Só a luz do dia dirá se Cabanões escapou à fúria das chamas
Mário Lopes desce a rua da sua casa em Cabanões com um cabaz de dióspiros, apanhou-os depois de dar de comer ao cão, o Pluto. Na aldeia, quase só restam os animais, as pessoas foram retiradas pela GNR, menos os "alemães que também lá ficaram". Regista que "tudo continua verde", mas o cair da noite preocupa-o. "Isto é um barril de pólvora, ontem não me deixaram passar, hoje expliquei que tinha o cão sem comida." Tem 73 anos, arranca no carro e parte para a casa em Lousã, sede do concelho (distrito de Coimbra), que ontem teve vários fogos incontroláveis.
Vinte habitações na aldeia, muitas delas de xisto e outras recuperadas, passeios arranjados, um lugar bonito e tranquilo, rodeado de verde. Apenas cinco casas habitadas durante todo o ano, pessoas que desde domingo estão com familiares na Lousã. Tem uma única estrada alcatroada, um quilómetro até chegar à nacional, com a capela de Santa Eufémia à entrada, surgem depois as casinhas, os quintais, os poucos campos cultivados. Tem de se fazer marcha-atrás para se sair e é isso que torna o local tão perigoso se as chamas lhe tocam. Com entrada e saída pelo mesmo sítio, facilmente se fica encurralado. Os operacionais controlam à distância, ouvem-se máquinas de arrasto a abrir caminhos. O fogo está longe, a subir a encosta desde o vale, Covas, mas não o suficiente para não se ouvir já a madeira a arder. Até que às 18.00 o vento começa a soprar. E com força, parece que vem de mais de um lado: um rasteirinho e outro que galga o sopé de pinheiros e eucaliptos. Impressiona até os bombeiros. Traz fumo, também chamas, o objetivo é que não galguem a estrada e subam até à serra de Trevim.
Vítor Carvalho, 40 anos, teme o pior, foi criado em Cabanões, os pais mantêm ali casa e desde às 04.00 da manhã de domingo que estão com familiares que vivem na sede do concelho. Difícil é tentar mantê-los à distância de onde "têm tudo".
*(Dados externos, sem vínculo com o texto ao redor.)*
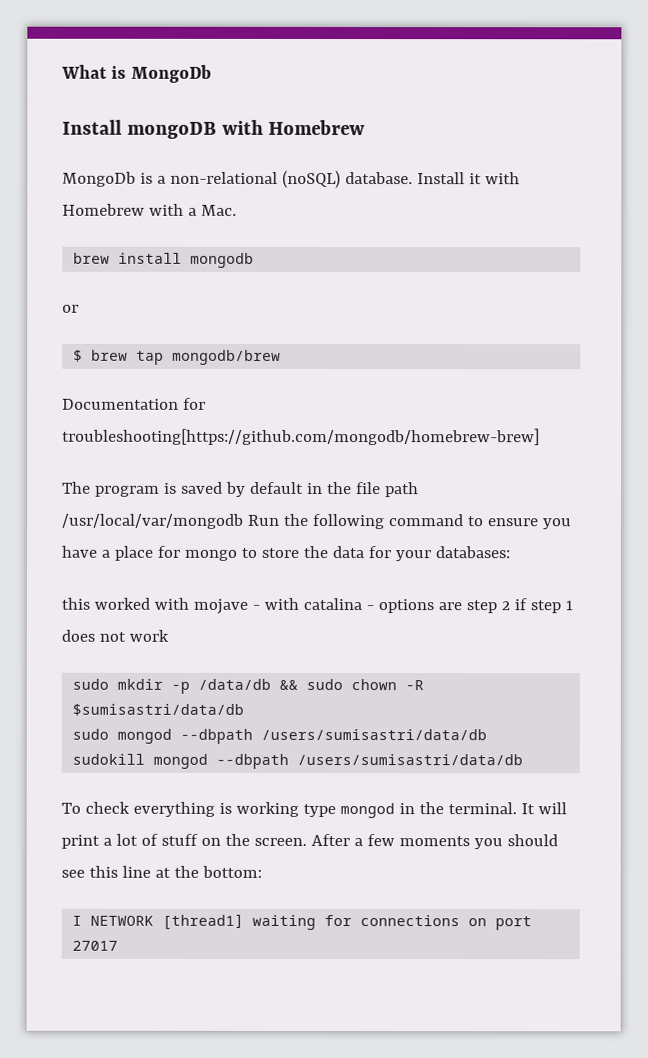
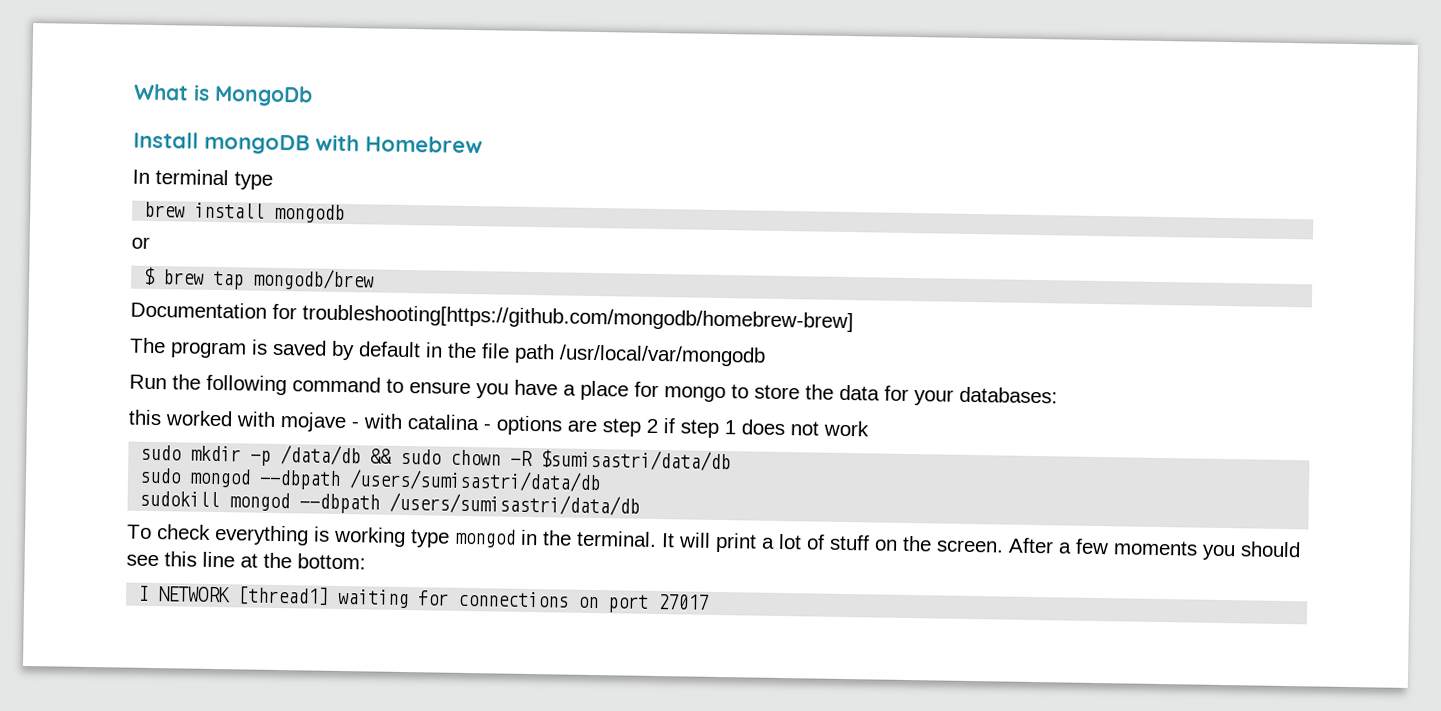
[62,169,520,189] [62,203,237,216] MongoDb is a non-relational (noSQL) database. Install it with Homebrew with a Mac. -> [132,169,273,190] In terminal type
(244, 521) none -> (766, 355) //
Ele, o sobrinho e um amigo, Fábio Serra, de 20 anos, e José Carvalho, de 46, respetivamente, vigiam a entrada da aldeia, que visitaram de manhã e à tarde para ver como estavam as coisas.
Vigilantes em vários pontos de perigo estão também os operacionais que se encontram na zona. Bombeiros, sapadores florestais do distrito de Coimbra e arredores, também de Évora. Acompanham o percurso das chamas de um fogo que terá começado na madrugada de domingo e passou por vários concelhos da zona centro, mais perto desde que chegou a Serpins, galgando Arganil e Vila Nova de Poiares até chegar à Lousã. Há muito que não se via nada assim.
"É o calor, não tem chovido e está tudo seco, mas não pensem que o problema dos incêndios é só nos meses de verão. Outubro também é preocupante. O principal problema é que deixou de haver vigias. As aldeias estão sem habitantes e ninguém vigia os pinhais, quando as pessoas se apercebem de um incêndio já as chamas vêm alto." Vaticina Vítor, ele que foi vigia durante uma meia dúzia de anos, ganhava 180 euros mensais. Era o motorista e vigilante de uma equipa que tinha pontos de vigia no aeródromo, Senhora da Piedade, Vale Escuro. Levegadas e Pegada.
Vários pinheiros cortados junto à estrada, as chamas ameaçam transformá-los em cinza. Propriedade de José Antunes, 73 anos, madeireiro, dono da empresa Carpinteiros Reunidos Lda. Retiram à pressa a madeira, derrubam árvores, tentam evitar que tudo arda.
Afinal, os madeireiros têm culpas nos incêndios que têm deflagrado no país, como se queixa a população? José não desvia as atenções: "É como em tudo, há maus e bons profissionais no ramo. Não nego que alguns possam ter que ver, mas acho que isso terá sido há alguns anos, agora não vejo que ganhem dinheiro com isso. Compramos a madeira mais barata é verdade, mas também a vendemos barata. Agora temos muita madeira para vender e quando precisamos não há nenhuma."
A noite desce, a Lua surge grande e vermelha, o vento não abranda, espera-se uma noite agitada e à espera de chuva. Hoje, a luz do dia dirá se Cabanões escapou à fúria das chamas.